Tunisie

Bac : de la joie à la fraude, un pétard explosif

L’Association tunisienne des parents et élèves (Atupe) souligne que l’examen du baccalauréat n’est pas une simple formalité administrative, mais un rite fondateur. La fraude scolaire est perçue comme une menace qui altère la valeur du diplôme et mine la confiance dans l’école publique.


Il était une fois où les trois lettres du Bac résonnaient comme l’explosion joyeuse d’un pétard de fête, illuminant les cours d’école et les salons familiaux. Aujourd’hui, malheureusement, ce terme a perdu de son éclat, trop souvent lié aux fraudes, aux manipulations et aux réseaux clandestins qui souillent l’esprit de cette épreuve nationale. Ce changement sémantique est une véritable blessure collective : il démoralise les élèves assidus, décourage les parents qui ont investi leurs efforts pour soutenir leurs enfants, et sape la crédibilité de l’école publique.

La récente déclaration de l’Association tunisienne des parents et élèves (Atupe) arrive à un moment opportun. Elle rappelle que l’examen du baccalauréat n’est pas qu’une simple formalité administrative, mais un rite fondateur, un contrat de confiance entre l’État, les familles et la jeunesse. Préserver la transparence et l’égalité des chances est essentiel pour défendre l’idée même de la République éducative. Cependant, comment dissocier cette épreuve des réseaux de fraude ? Comment redonner à ces trois lettres leur splendeur d’origine, celle d’un pétard de joie ?

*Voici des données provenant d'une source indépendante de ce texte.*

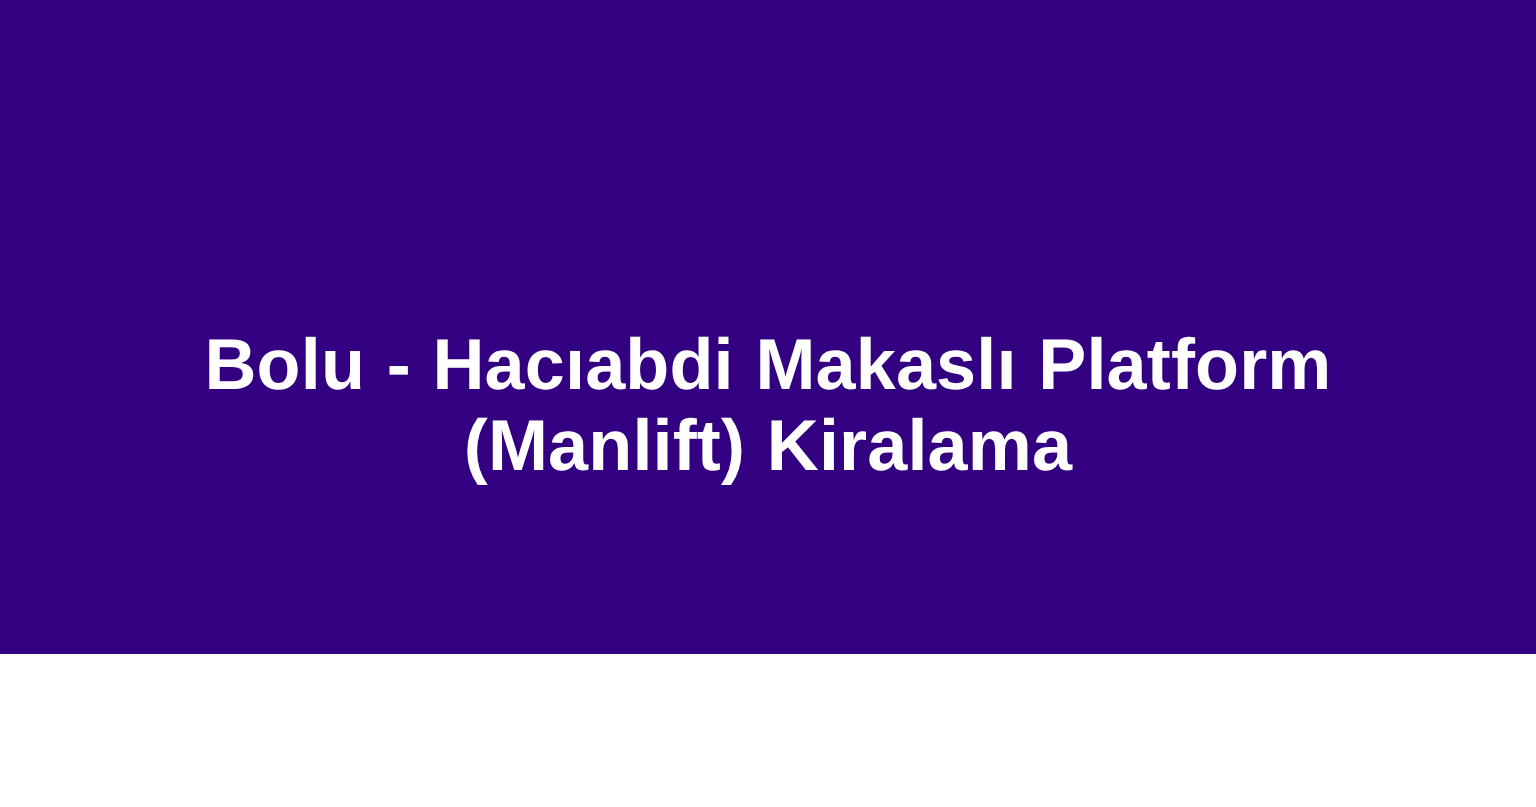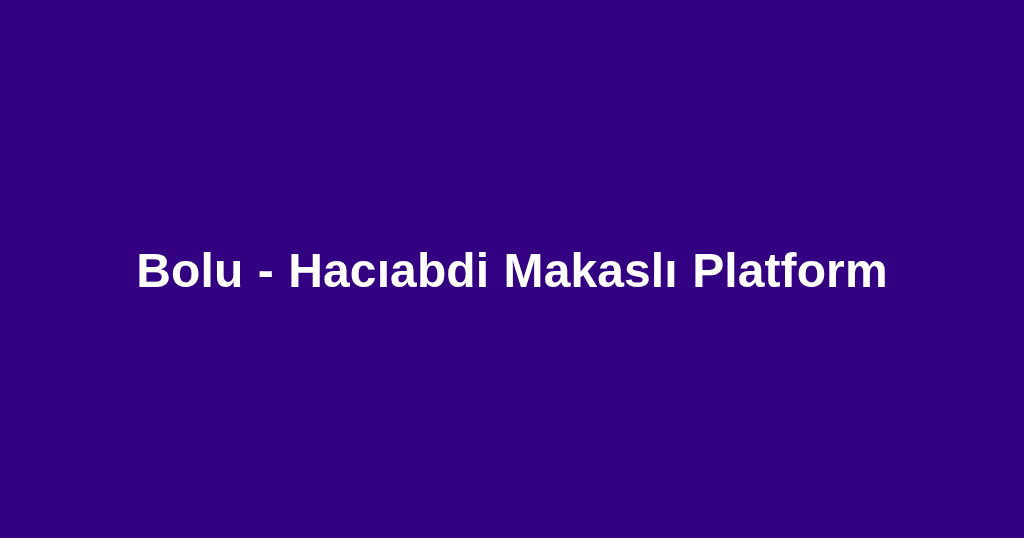--- a/index.html
+++ b/index.html
@@ -14,21 +14,21 @@
     overflow: hidden;
     font-family: "Liberation Sans", sans-serif;
     -webkit-font-smoothing: antialiased;
   }
 
   
   .banner {
     position: relative;
     box-sizing: border-box;
     width: 1024px;
-    height: 538px;
+    height: 436px;
     background: #320080;               
     display: flex;
     align-items: center;
     justify-content: center;
     overflow: hidden;
   }
 
   
   .hero-copy {
     position: absolute;
@@ -60,16 +60,17 @@
 </style>
 </head>
 <body>
 
 <div class="banner">
 
   <div class="hero-copy">
 
     <h1 class="hero-title">
       <span class="title-line">Bolu - Hacıabdi Makaslı Platform</span>
+      <span class="title-line">(Manlift) Kiralama</span>
     </h1>
 
   </div>
 </div>
 
 </body></html>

Il est d’abord nécessaire d’établir une fermeté sans compromis. Les réseaux de commercialisation des appareils de fraude doivent être traqués avec la même rigueur que les trafics qui mettent en péril la santé publique. En effet, la fraude scolaire est une drogue sournoise : elle ronge la confiance, dévalue le diplôme, et instille l’idée que la tromperie est une forme de fierté. Si cette notion s’implante dans les générations futures, c’est l’intégralité de l’école publique qui sera mise en péril.

Ensuite, une pédagogie de l’effort est primordiale. Il faut mettre en valeur les élèves qui fournissent un travail acharné, mettre en lumière leurs succès, raconter leurs parcours. L’école ne doit pas être uniquement un lieu de sanction ; elle doit être un espace d’apprentissage où l’on comprend que la sueur d’une année vaut plus que la ruse d’un instant. Les médias, les enseignants et les parents doivent constamment souligner que la véritable dignité provient de l’effort, et non de la fraude.

Enfin, la mobilisation citoyenne est essentielle. Le bac est une question nationale : il engage la confiance des familles, la crédibilité des institutions et l’avenir des jeunes. Chacun doit réaliser que protéger l’examen, c’est protéger la société.

Ne laissons pas le mot Bac se fossiliser dans la honte. Récupérons-lui sa valeur symbolique, celle d’un pétard de joie qui éclate entre les mains des élèves méritants. Car derrière chaque copie restituée, se cache une histoire de courage, de nuits blanches, de sacrifices familiaux. Et c’est cette histoire-là, et elle seule, qui mérite d’être célébrée.